Нам нужно ограничить возможность входа в систему удаленно только нескольким пользователям.
Есть ли способ ограничить это? ранее мы видели (в другой организации), что «запрошенный доступ к сеансу запрещен», когда пользователь пытается удаленно войти в систему, хотя теперь у них есть доступ.
Кто-нибудь знает, как это воссоздать? Шлюз TS и изменение портов RDP, к сожалению, в данном случае невозможны.
Спасибо,
Закройте порты RDP на своем первом компьютере и пусть те немногие пользователи, которым это нужно, подключатся через VPN.
Из-за того, что в наши дни на серверах RDP работает количество ботов, я нервничаю, в первую очередь, из-за того, что они выставлены в Интернете. Даже если у всех ваших пользователей есть отличные пароли, злоумышленники все равно могут переполнить журналы или активировать политики блокировки. Таким образом, это одновременно устраняет и проблемы безопасности. Помогает размещение его за шлюзом TS или VPN.
Время творческого решения: попросите пользователей войти на веб-страницу, которая временно добавляет IP-адрес их устройства в список исключений брандмауэра, прежде чем использовать RDP. Любые пользователи, которые сначала не войдут в систему, не смогут получить доступ к RDP извне. Возможно, даже включите собственный вариант TTL для пользователей, которые знают, как долго им потребуется соединение. Вы можете включить ведение журнала, чтобы иметь возможность включить метод удаления всех исключений, созданных X, в случае, если это когда-либо понадобится.

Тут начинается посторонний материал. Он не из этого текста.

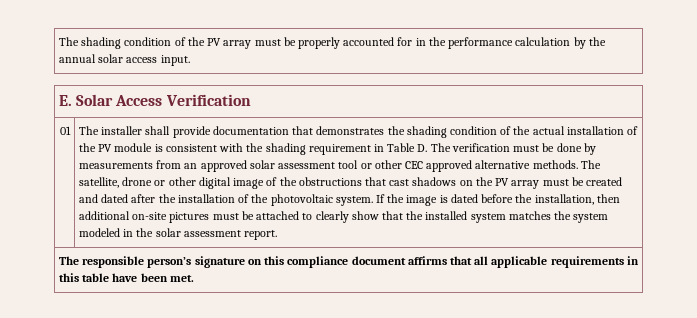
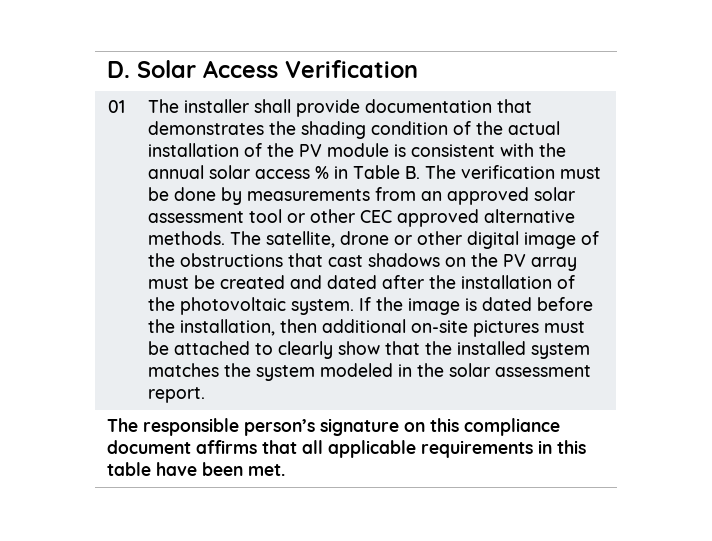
- The shading condition of the PV array must be properly accounted for in the performance calculation by the annual solar access input.
- E. Solar Access Verification
+ D. Solar Access Verification
- The installer shall provide documentation that demonstrates the shading condition of the actual installation of the PV module is consistent with the shading requirement in Table D. The verification must be done by measurements from an approved solar assessment tool or other CEC approved alternative methods.
+ The installer shall provide documentation that demonstrates the shading condition of the actual installation of the PV module is consistent with the annual solar access % in Table B. The verification must be done by measurements from an approved solar assessment tool or other CEC approved alternative methods.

Вы даже можете потребовать клиентские сертификаты для аутентификации на сервере и раздать ключи каждому пользователю для добавления на свои устройства для дополнительной безопасности.
Из-за вашего бюджета создайте правило брандмауэра на своем маршрутизаторе, чтобы разрешать только трафик 3389, поступающий с IP-адреса WAN этого рабочего. SOHO не может этого сделать, вам нужен маршрутизатор для входа в бизнес, а это означает статический IP-адрес для них.